La Haute-Commissaire des Nations Unies aux droits de l'homme Michelle Bachelet a salué l'arrestation le 16 mai à Paris de Félicien Kabuga, accusé d'avoir joué un rôle central dans le génocide de 1994 contre les Tutsis. Communiqué

 

 




« L'arrestation de Félicien Kabuga, 26 ans après le génocide, souligne la longue portée de la responsabilité pénale internationale. Aucune personne coupable de crimes internationaux ne doit croire qu'avec le temps, ils peuvent échapper à la justice et ne répondront jamais de leurs actes », a déclaré Michelle Bachelet.

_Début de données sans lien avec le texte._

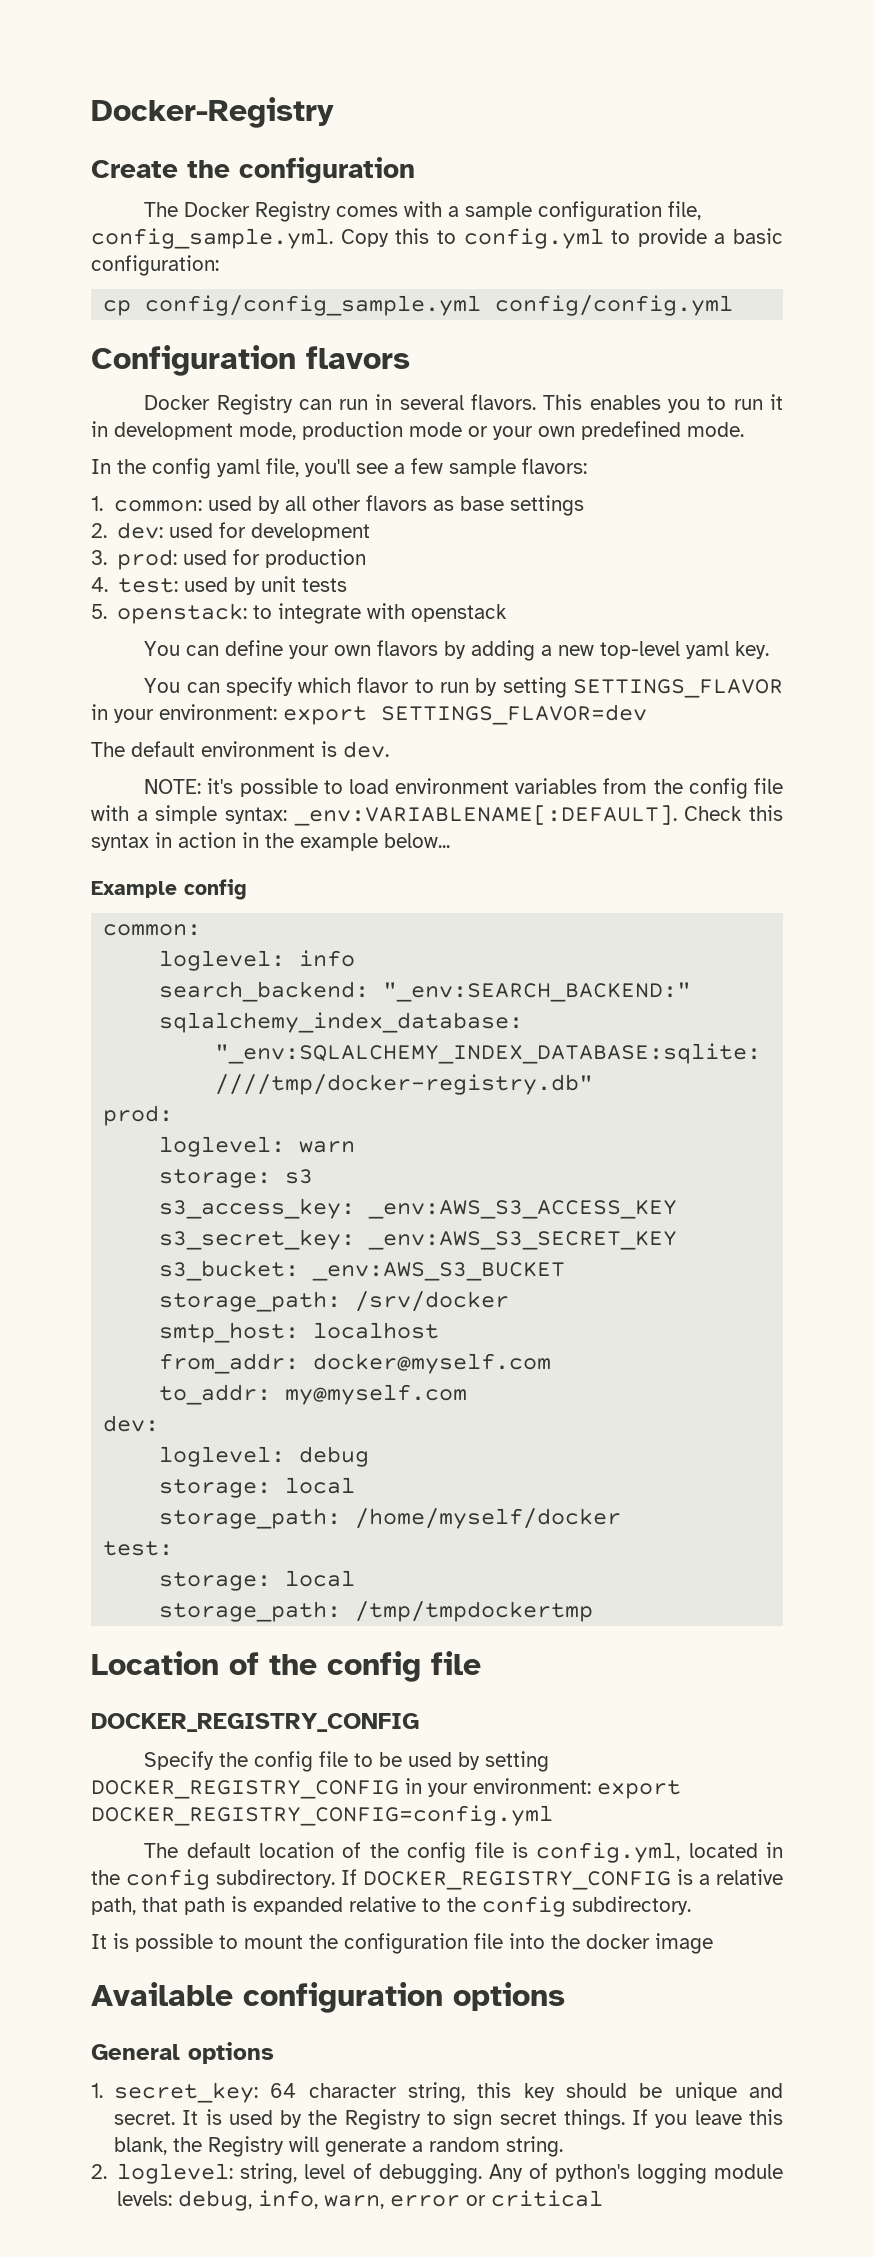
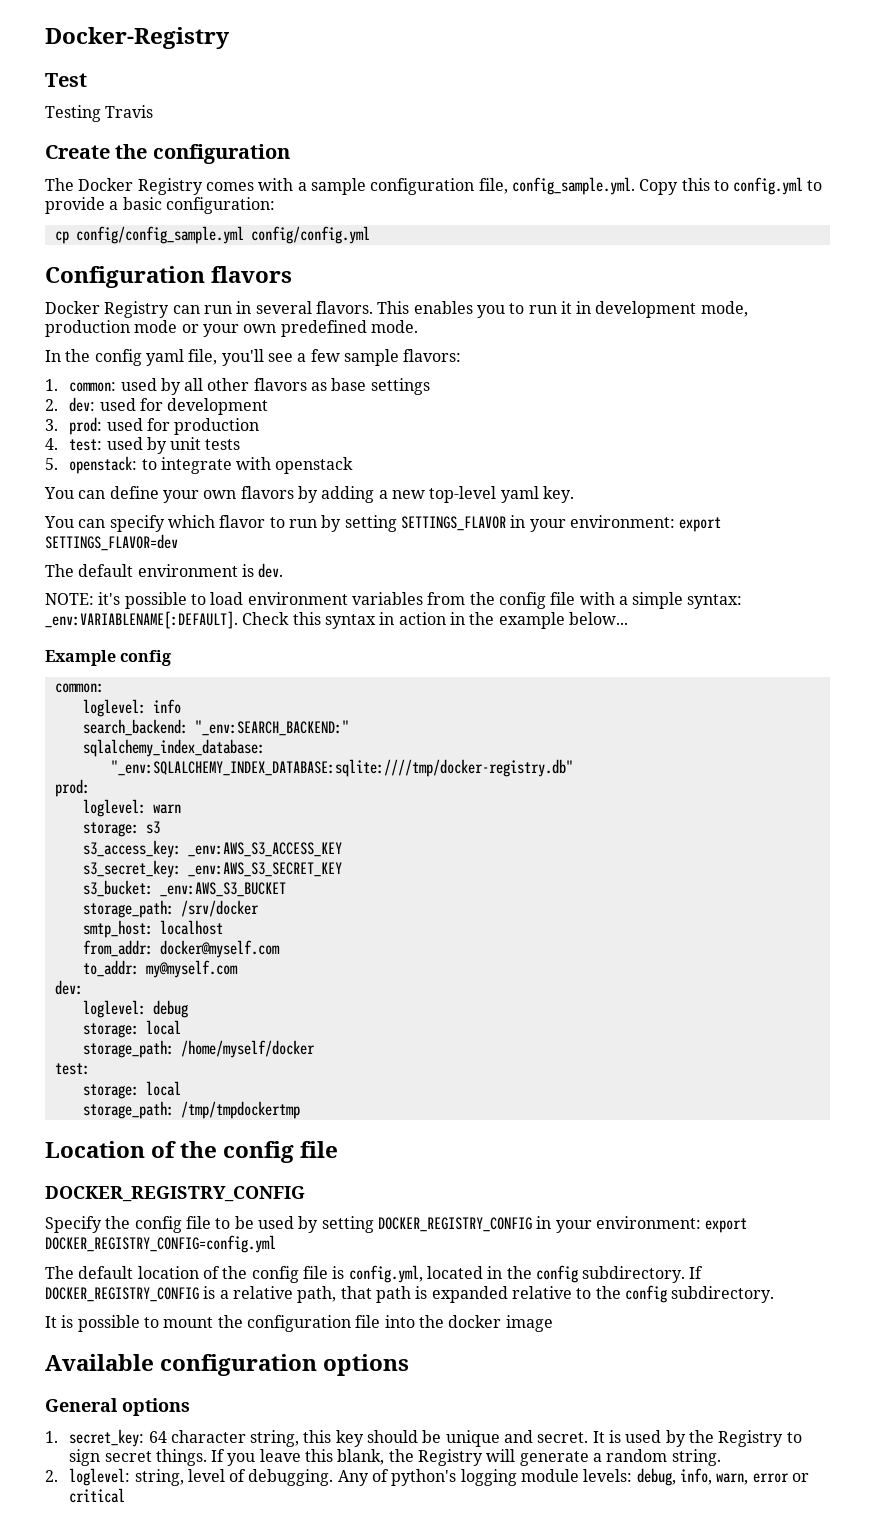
(334, 112) none -> [45,73,87,87] [45,105,154,122] // Test // Testing Travis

Félicien Kabuga avait été inculpé en 1997 par le Tribunal pénal international pour le Rwanda (TPIR) pour sept chefs d'accusation, dont le génocide, la complicité de génocide, ainsi que l'incitation directe et publique à commettre un génocide, tous en relation avec des crimes commis contre les Tutsis au Rwanda.

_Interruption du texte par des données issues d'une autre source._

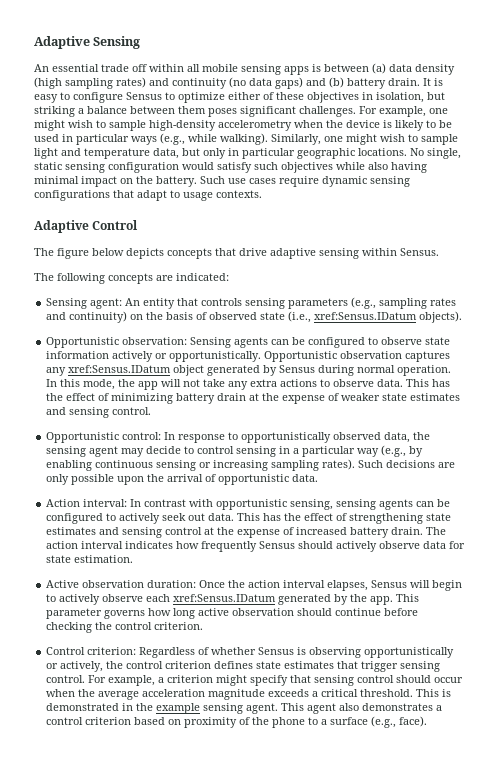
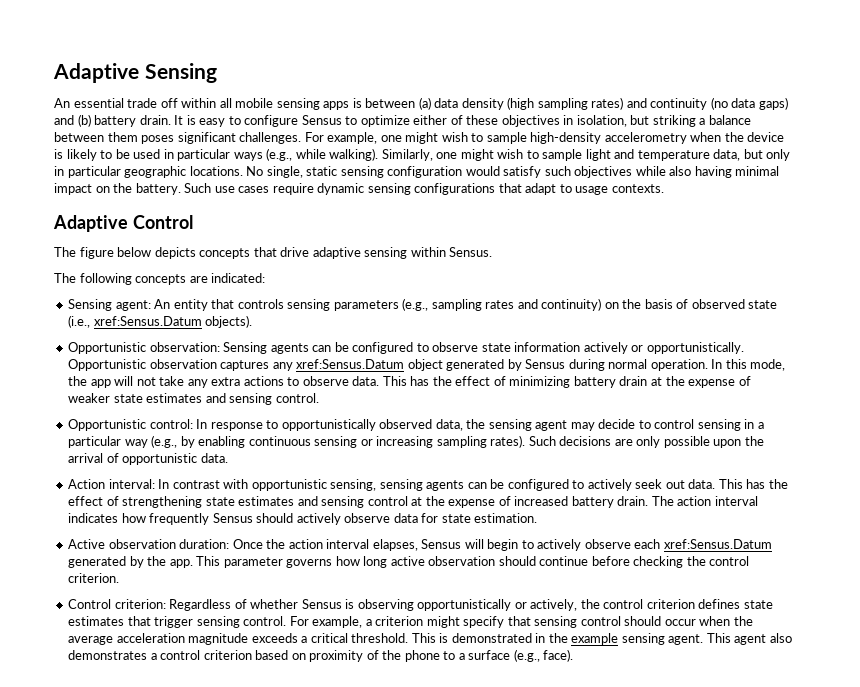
[314,312,418,320] xref:Sensus.IDatum -> [93,316,202,326] xref:Sensus.Datum
[68,365,172,373] xref:Sensus.IDatum -> [296,359,405,369] xref:Sensus.Datum
[173,594,277,602] xref:Sensus.IDatum -> [663,539,772,549] xref:Sensus.Datum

Selon l'acte d'accusation, Kabuga, aidé d'autres personnes, aurait utilisé la Radio télévision libre des mille collines pour renforcer la haine ethnique entre les Hutus et les Tutsis au Rwanda.

Kabuga aurait également établi, avec d'autres individus, le Fonds de défense nationale pour recueillir des fonds afin de fournir un soutien financier et logistique à la milice interahamwe, qui a mené la folie meurtrière contre les Tutsis, au cours de laquelle des Hutus et d'autres personnes qui s'opposaient au génocide ont aussi été tués.

« Alors que des informations fausses et dangereuses, ainsi que la haine raciale et ethnique et l'incitation à la violence continuent aujourd'hui d'être largement diffusées, 

l'affaire Kabuga et les effets de la propagande retransmise par la Radio télévision libre des mille collines rappellent avec force à quoi ces discours peuvent mener et pourquoi il est si important de s'y opposer », a déclaré la Haute-Commissaire.

Michelle Bachelet a également souligné le professionnalisme et la détermination dont ont fait preuve le Procureur Serge Brammertz et son équipe au sein du Mécanisme international appelé à exercer les fonctions résiduelles des Tribunaux pénaux, ainsi que le travail méticuleux des autorités françaises et les efforts des forces de l'ordre dans d'autres États, qui ensemble ont conduit à l'arrestation de Kabuga. Elle a ajouté que cette arrestation est également le fruit de la décision du Conseil de sécurité de créer le Mécanisme pour poursuivre et achever les travaux du Tribunal pénal international pour le Rwanda, qui a pris fin le 31 décembre 2015.

« Enfin et surtout, je souhaite rendre hommage aux nombreuses victimes du génocide rwandais qui attendent depuis longtemps que Kabuga, de même que les sept autres individus inculpés pour des crimes similaires et qui sont encore en fuite, répondent devant le tribunal des accusations extrêmement graves qui pèsent sur eux », a déclaré Mme Bachelet.

« Nous espérons que grâce à cette réussite, tous les États redoubleront d'efforts et prendront les mesures nécessaires pour localiser les sept derniers inculpés, afin qu'ils puissent eux aussi être traduits en justice ».